*GIVEN RECORDS*

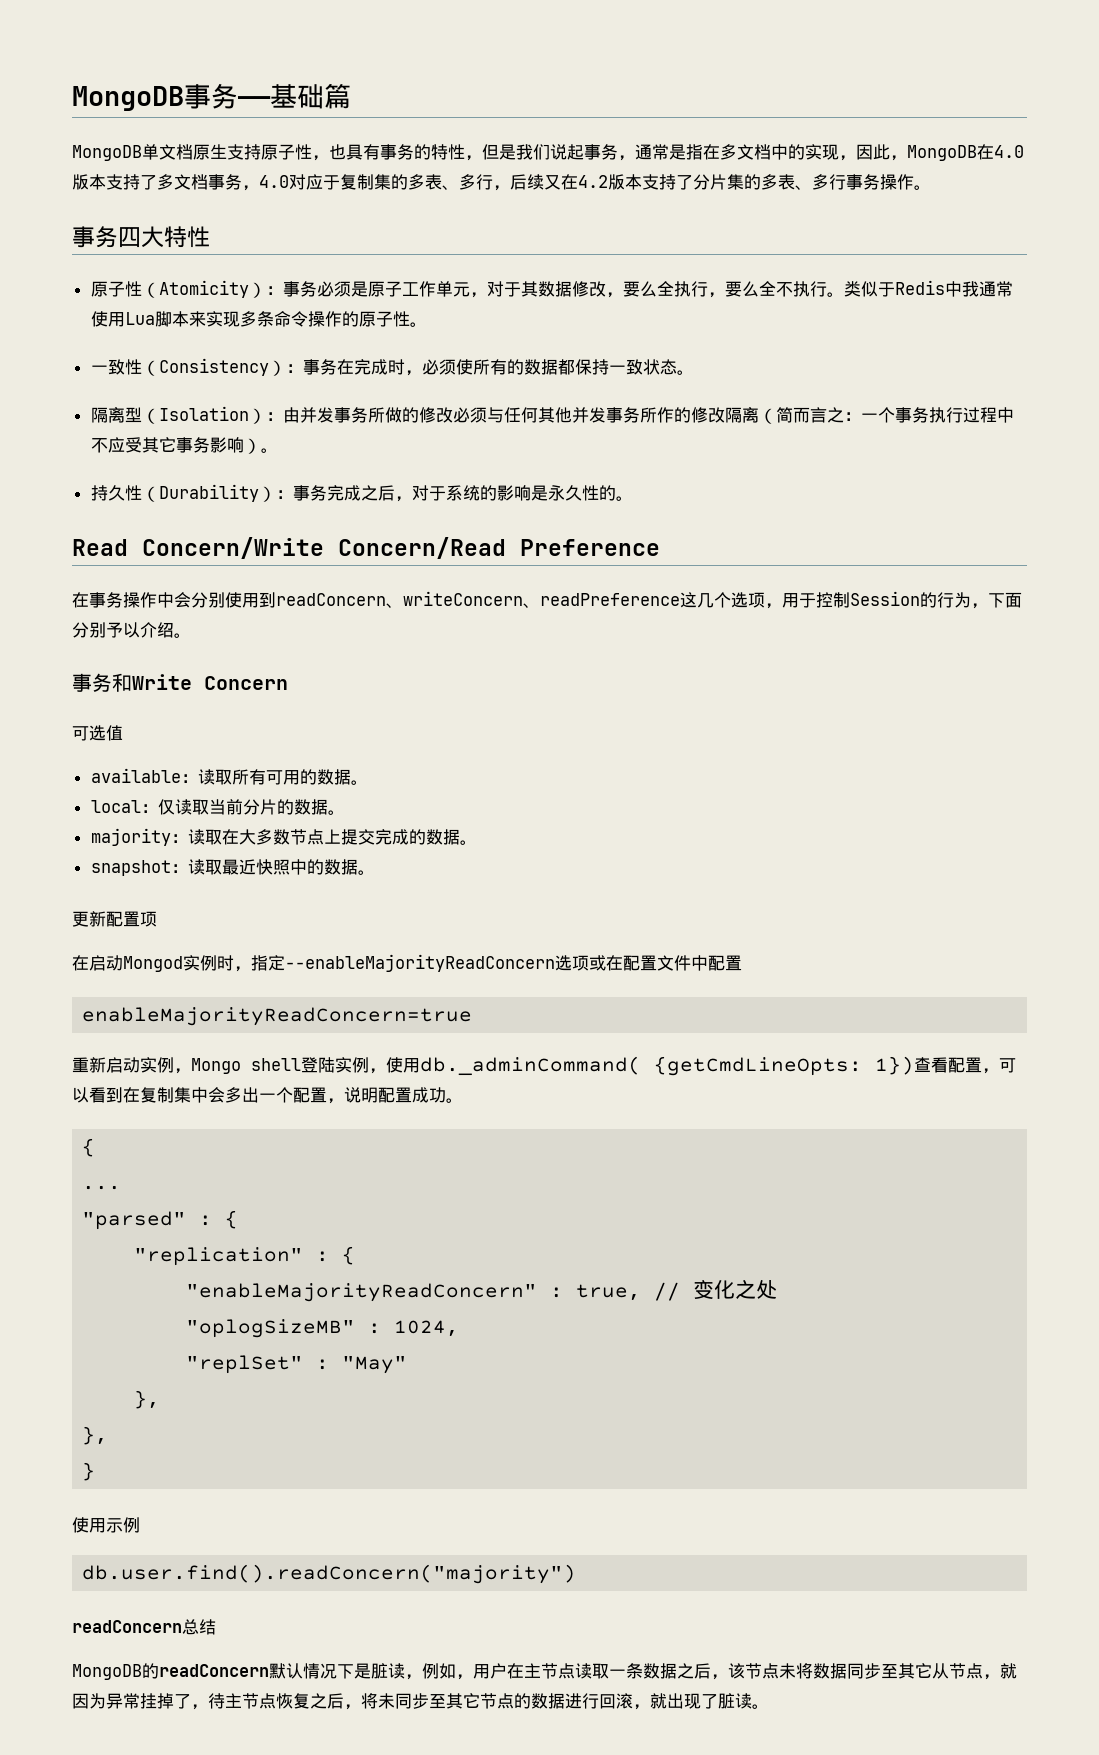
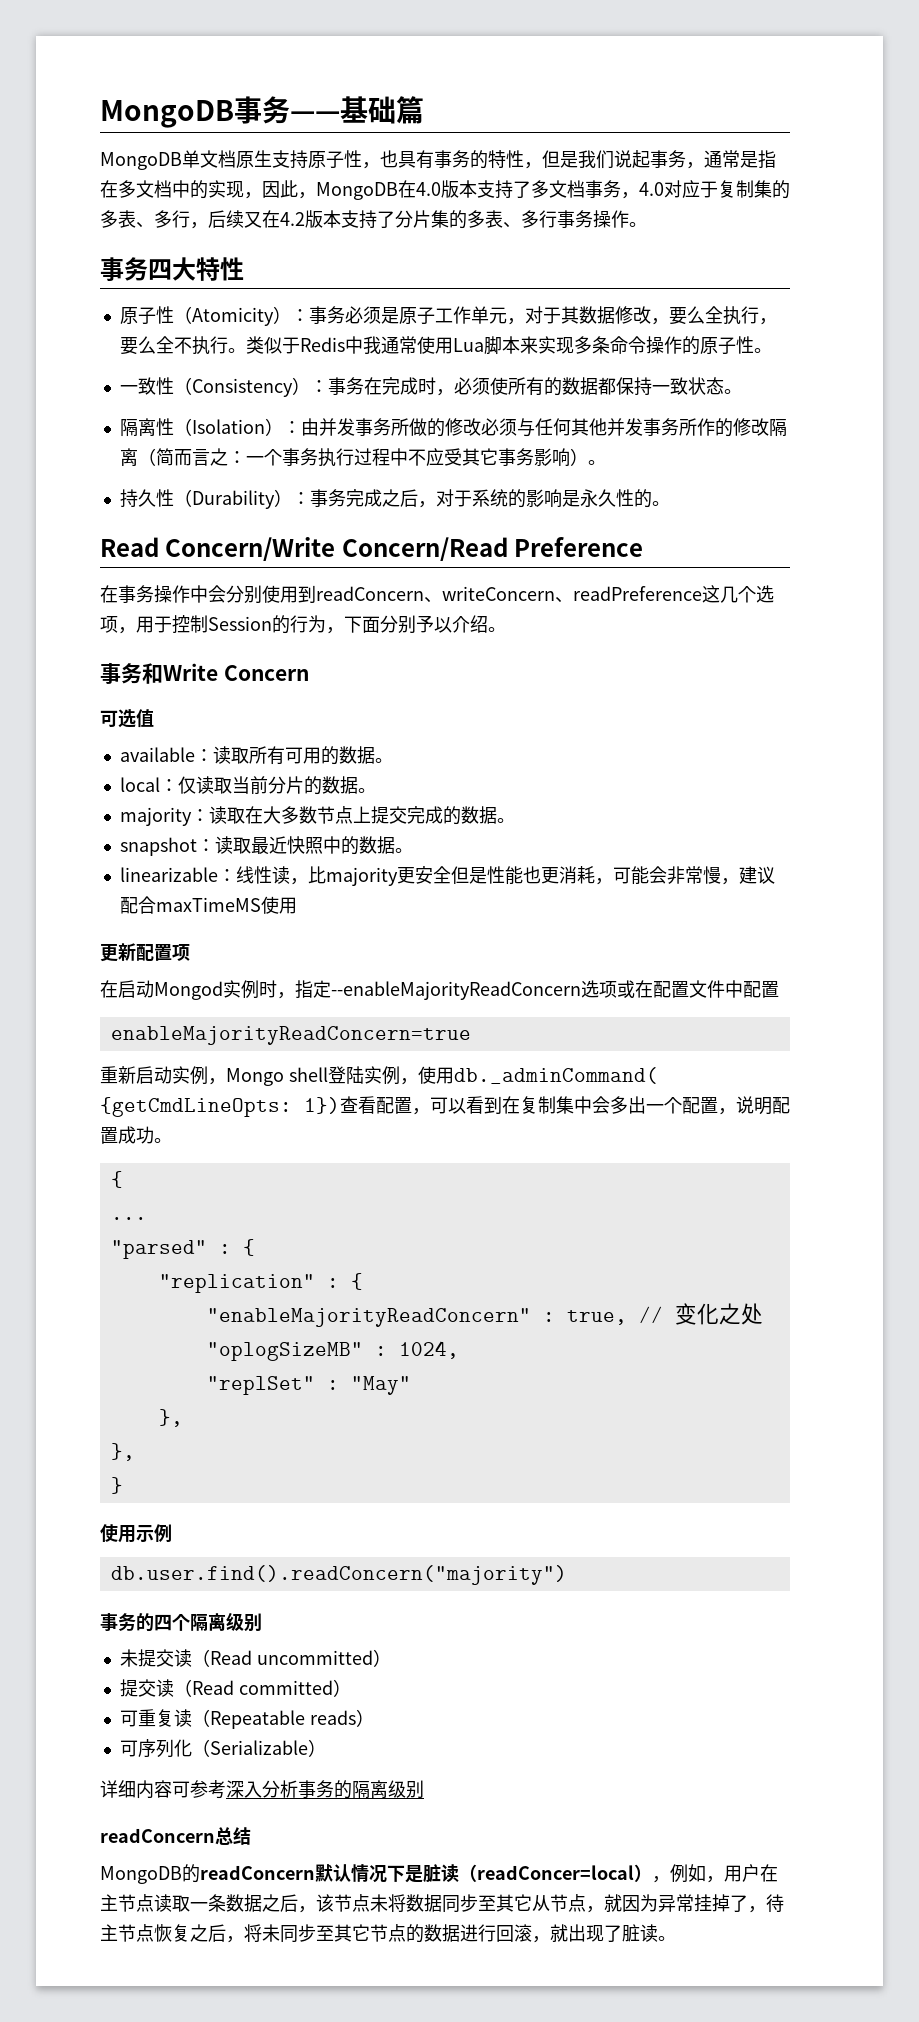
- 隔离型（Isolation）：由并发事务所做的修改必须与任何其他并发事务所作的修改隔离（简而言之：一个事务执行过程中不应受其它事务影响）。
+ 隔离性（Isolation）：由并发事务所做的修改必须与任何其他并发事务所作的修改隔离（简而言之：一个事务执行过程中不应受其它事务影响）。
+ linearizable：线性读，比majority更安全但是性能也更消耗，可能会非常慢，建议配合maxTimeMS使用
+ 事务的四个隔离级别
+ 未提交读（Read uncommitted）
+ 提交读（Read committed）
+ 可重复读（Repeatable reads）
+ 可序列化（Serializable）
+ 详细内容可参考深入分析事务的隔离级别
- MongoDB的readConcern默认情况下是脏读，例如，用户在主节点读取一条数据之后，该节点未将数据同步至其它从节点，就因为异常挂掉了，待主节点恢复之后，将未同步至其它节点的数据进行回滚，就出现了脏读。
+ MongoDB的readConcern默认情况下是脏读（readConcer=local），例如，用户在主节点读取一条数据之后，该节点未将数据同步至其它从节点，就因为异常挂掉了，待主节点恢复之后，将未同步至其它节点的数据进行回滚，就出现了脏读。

*WORK TASK*
From the first line to the last, copy the listing above exactly, dropping all images.

*ANSWER BELOW*
- 隔离型（Isolation）：由并发事务所做的修改必须与任何其他并发事务所作的修改隔离（简而言之：一个事务执行过程中不应受其它事务影响）。
+ 隔离性（Isolation）：由并发事务所做的修改必须与任何其他并发事务所作的修改隔离（简而言之：一个事务执行过程中不应受其它事务影响）。
+ linearizable：线性读，比majority更安全但是性能也更消耗，可能会非常慢，建议配合maxTimeMS使用
+ 事务的四个隔离级别
+ 未提交读（Read uncommitted）
+ 提交读（Read committed）
+ 可重复读（Repeatable reads）
+ 可序列化（Serializable）
+ 详细内容可参考深入分析事务的隔离级别
- MongoDB的readConcern默认情况下是脏读，例如，用户在主节点读取一条数据之后，该节点未将数据同步至其它从节点，就因为异常挂掉了，待主节点恢复之后，将未同步至其它节点的数据进行回滚，就出现了脏读。
+ MongoDB的readConcern默认情况下是脏读（readConcer=local），例如，用户在主节点读取一条数据之后，该节点未将数据同步至其它从节点，就因为异常挂掉了，待主节点恢复之后，将未同步至其它节点的数据进行回滚，就出现了脏读。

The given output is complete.